- **Given records**:
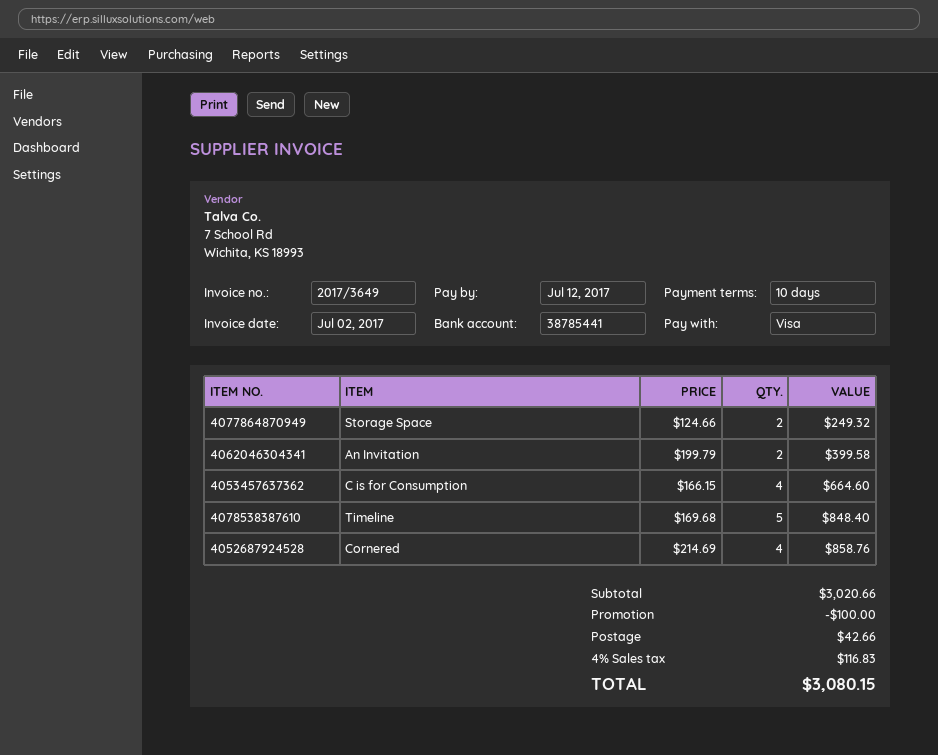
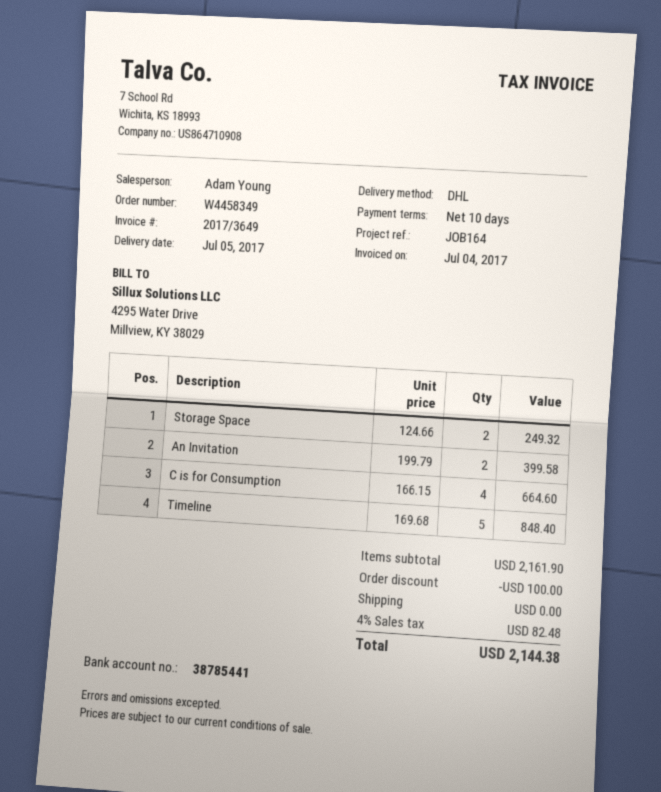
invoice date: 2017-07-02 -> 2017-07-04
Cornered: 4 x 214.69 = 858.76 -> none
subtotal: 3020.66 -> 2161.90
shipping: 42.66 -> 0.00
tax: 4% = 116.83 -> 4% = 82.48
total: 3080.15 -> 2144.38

- **Problem to work on**: Copy all the entries above exactly as they stand, except for the pictures.

- **Answer for the task**:
invoice date: 2017-07-02 -> 2017-07-04
Cornered: 4 x 214.69 = 858.76 -> none
subtotal: 3020.66 -> 2161.90
shipping: 42.66 -> 0.00
tax: 4% = 116.83 -> 4% = 82.48
total: 3080.15 -> 2144.38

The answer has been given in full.